The task >> All that should be output is the block of lines below from the line with "mostly for me)" to the line with "artist to another.", both included, exactly as written.

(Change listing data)
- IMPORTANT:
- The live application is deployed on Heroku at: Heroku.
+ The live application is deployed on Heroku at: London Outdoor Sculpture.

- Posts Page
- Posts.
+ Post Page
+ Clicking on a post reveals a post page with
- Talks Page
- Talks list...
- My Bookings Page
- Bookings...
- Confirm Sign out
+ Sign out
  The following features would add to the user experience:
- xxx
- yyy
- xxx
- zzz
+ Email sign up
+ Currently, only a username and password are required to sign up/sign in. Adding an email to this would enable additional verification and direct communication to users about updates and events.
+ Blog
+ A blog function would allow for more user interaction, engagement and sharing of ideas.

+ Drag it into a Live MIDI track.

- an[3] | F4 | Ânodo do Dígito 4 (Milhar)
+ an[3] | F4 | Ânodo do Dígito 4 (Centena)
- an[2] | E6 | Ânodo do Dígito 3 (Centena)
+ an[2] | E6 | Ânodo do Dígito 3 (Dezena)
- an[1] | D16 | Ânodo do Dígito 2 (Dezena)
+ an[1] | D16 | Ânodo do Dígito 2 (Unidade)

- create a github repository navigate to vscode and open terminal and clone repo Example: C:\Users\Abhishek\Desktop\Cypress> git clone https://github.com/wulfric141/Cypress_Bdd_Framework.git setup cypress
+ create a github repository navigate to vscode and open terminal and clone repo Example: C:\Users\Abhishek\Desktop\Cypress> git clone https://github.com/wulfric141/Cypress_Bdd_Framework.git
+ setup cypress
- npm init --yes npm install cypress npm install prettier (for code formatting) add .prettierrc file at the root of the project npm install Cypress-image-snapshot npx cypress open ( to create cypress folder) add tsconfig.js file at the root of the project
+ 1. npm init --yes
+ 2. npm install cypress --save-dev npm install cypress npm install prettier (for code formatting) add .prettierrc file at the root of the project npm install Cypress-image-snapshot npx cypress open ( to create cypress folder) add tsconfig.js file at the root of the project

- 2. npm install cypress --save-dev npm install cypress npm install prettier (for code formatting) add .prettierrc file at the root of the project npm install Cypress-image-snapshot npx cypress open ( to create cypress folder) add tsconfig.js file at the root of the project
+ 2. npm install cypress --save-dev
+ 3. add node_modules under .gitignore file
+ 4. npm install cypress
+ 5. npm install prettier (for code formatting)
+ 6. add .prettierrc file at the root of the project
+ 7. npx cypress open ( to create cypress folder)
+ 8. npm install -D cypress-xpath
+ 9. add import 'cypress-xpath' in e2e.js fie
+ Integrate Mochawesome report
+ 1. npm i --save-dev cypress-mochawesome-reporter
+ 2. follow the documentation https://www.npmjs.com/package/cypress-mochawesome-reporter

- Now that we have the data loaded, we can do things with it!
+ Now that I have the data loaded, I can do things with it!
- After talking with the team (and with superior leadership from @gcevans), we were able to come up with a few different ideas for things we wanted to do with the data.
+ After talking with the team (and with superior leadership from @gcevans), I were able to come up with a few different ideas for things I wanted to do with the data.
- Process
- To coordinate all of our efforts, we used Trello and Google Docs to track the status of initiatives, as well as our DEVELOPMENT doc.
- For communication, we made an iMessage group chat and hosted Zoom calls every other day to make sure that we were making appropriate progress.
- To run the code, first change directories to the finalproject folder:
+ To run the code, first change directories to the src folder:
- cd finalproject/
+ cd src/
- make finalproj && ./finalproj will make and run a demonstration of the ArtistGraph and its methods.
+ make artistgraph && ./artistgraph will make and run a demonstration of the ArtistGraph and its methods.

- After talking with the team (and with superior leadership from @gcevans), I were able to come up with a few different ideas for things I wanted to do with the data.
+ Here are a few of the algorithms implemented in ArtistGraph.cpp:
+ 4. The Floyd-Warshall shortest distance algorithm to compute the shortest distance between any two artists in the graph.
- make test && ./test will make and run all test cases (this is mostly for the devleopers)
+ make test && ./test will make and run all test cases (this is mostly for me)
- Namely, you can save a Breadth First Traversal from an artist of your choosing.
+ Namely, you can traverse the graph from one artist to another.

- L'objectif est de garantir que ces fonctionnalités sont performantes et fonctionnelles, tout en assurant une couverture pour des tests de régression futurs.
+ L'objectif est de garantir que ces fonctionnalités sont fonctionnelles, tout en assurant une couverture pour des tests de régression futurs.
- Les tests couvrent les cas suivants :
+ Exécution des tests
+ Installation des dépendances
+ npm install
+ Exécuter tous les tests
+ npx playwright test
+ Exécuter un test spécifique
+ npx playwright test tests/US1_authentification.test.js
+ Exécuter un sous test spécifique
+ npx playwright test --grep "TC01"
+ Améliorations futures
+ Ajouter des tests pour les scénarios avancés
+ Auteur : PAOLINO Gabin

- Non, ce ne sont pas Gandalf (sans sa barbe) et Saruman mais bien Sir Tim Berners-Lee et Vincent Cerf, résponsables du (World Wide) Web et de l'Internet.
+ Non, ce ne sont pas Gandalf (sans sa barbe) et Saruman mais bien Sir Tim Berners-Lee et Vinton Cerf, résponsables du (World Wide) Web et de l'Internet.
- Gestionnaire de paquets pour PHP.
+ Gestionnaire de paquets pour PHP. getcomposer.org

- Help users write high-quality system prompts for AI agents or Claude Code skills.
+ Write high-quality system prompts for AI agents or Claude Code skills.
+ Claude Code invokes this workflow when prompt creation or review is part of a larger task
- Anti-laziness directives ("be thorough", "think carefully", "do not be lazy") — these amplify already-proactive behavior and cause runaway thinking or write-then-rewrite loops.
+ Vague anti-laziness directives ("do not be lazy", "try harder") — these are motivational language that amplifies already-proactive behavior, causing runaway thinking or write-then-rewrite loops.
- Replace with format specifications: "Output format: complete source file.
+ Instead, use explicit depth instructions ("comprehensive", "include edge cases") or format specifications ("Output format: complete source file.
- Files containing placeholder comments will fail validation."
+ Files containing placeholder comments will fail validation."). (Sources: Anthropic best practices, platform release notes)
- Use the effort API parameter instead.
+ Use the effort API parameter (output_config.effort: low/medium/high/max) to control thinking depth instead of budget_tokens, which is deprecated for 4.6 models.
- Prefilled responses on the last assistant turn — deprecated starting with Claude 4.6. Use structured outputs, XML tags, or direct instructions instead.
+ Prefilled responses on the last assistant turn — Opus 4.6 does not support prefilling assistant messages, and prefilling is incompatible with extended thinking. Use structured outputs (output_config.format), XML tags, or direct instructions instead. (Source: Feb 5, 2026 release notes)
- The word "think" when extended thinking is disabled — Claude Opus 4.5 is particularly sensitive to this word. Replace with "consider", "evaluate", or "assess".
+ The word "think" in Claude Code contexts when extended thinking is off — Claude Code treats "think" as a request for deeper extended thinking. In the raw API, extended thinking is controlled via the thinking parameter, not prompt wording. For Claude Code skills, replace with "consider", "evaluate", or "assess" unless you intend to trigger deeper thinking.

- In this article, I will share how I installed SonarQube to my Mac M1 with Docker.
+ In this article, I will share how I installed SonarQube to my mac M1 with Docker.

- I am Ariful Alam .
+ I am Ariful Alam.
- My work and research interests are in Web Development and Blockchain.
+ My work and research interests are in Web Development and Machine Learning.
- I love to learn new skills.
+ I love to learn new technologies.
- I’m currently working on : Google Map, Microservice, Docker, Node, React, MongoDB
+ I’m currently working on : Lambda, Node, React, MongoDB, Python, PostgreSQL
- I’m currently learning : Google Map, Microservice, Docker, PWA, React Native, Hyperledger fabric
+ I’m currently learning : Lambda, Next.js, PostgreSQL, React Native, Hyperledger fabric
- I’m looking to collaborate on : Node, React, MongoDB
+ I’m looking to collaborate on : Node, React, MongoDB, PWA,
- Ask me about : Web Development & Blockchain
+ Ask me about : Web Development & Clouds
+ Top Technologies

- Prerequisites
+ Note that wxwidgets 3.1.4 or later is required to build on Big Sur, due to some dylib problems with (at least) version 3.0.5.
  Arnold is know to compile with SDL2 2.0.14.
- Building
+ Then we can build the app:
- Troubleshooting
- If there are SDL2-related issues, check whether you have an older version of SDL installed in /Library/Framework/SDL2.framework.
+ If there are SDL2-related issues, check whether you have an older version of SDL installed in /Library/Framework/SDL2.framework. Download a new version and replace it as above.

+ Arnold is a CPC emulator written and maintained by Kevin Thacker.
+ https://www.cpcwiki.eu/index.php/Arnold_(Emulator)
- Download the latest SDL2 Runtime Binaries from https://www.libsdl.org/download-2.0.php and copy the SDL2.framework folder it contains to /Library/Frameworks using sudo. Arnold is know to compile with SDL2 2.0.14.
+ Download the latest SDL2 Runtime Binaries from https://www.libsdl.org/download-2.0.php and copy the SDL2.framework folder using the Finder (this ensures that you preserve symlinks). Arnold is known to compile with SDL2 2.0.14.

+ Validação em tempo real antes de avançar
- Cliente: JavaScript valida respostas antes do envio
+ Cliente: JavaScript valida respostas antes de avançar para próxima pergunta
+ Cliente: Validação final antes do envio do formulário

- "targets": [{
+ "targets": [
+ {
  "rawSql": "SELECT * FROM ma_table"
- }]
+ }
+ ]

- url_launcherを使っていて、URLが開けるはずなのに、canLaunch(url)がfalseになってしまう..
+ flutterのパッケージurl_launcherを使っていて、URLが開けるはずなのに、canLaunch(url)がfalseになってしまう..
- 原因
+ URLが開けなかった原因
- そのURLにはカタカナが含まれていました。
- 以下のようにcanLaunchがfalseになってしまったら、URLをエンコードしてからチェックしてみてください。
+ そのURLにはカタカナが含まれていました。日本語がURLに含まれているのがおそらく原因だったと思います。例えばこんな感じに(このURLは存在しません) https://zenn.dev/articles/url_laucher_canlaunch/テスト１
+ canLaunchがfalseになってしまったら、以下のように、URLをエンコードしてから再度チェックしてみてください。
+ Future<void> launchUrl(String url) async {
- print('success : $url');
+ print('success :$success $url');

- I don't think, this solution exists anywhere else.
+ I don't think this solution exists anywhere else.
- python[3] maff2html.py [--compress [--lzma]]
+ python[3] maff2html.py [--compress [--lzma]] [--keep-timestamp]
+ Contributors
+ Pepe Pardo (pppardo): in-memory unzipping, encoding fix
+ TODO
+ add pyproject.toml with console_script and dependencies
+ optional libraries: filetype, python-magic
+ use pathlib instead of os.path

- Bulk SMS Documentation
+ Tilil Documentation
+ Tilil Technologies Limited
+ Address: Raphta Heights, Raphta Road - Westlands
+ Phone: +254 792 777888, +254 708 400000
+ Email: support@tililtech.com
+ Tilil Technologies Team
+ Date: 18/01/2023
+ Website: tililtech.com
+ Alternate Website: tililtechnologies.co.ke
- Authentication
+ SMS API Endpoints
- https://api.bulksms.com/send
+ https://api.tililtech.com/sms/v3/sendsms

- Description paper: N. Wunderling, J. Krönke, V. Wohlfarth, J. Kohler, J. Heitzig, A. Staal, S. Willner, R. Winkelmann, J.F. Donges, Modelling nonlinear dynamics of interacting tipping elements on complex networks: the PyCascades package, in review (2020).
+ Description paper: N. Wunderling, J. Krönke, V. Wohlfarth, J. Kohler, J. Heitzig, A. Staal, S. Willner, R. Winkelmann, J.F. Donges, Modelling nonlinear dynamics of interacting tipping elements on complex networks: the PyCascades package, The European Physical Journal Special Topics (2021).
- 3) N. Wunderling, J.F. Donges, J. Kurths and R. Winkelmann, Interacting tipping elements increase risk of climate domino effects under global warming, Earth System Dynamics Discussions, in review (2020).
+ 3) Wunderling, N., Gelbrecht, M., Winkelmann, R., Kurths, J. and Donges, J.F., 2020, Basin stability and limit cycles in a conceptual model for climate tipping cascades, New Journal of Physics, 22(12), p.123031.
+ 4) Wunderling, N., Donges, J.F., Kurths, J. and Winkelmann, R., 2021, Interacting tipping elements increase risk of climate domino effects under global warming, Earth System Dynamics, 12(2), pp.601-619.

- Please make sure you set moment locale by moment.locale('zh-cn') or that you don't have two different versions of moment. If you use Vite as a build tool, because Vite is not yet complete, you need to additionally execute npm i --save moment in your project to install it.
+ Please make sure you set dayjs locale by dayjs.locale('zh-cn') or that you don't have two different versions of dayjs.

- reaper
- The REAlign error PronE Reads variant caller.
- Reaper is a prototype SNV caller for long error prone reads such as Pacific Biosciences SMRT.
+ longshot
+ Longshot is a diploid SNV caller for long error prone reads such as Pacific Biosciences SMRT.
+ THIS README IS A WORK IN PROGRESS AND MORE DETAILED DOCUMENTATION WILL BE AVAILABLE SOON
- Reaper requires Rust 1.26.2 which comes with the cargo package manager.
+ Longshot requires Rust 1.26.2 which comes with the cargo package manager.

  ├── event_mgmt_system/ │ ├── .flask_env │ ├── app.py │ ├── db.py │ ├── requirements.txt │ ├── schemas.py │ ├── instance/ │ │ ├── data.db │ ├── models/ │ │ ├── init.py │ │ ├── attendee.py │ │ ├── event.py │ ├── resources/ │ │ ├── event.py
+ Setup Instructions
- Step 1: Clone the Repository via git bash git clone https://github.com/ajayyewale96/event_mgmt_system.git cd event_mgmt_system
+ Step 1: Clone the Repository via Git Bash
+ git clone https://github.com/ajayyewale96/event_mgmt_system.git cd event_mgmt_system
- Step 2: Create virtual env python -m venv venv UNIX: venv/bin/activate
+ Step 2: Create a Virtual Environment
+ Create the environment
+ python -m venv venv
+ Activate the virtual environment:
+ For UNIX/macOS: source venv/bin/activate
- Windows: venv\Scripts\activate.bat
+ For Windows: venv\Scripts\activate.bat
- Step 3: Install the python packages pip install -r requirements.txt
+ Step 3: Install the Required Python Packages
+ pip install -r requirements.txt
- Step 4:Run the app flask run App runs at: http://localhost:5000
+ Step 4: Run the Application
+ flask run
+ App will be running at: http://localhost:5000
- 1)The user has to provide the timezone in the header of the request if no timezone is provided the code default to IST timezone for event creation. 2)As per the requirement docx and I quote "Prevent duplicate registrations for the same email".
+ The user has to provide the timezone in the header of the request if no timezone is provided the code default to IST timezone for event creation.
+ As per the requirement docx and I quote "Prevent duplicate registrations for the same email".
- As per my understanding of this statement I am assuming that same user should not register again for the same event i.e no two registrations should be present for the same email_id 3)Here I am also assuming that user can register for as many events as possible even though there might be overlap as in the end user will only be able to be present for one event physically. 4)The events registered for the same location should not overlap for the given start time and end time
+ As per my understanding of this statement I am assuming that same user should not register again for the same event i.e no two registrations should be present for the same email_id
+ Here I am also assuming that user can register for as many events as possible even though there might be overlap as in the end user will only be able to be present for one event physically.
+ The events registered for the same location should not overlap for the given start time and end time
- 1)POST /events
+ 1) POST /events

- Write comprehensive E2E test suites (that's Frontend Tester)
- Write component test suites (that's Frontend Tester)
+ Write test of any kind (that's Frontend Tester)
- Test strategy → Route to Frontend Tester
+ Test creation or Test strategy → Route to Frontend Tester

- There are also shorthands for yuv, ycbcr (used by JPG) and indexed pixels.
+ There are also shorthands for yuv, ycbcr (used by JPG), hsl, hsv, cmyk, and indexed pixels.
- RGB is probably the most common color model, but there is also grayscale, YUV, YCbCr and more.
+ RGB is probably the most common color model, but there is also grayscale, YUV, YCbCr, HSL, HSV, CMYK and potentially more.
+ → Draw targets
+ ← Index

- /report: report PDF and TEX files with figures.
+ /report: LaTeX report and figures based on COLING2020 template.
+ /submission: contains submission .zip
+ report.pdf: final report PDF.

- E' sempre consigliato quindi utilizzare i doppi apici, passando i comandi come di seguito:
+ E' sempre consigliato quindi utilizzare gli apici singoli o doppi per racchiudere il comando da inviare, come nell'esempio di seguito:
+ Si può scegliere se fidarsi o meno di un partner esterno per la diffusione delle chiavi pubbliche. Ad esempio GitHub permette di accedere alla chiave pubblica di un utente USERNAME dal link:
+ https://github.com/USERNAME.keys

Response area >>
+ make test && ./test will make and run all test cases (this is mostly for me)
- Namely, you can save a Breadth First Traversal from an artist of your choosing.
+ Namely, you can traverse the graph from one artist to another.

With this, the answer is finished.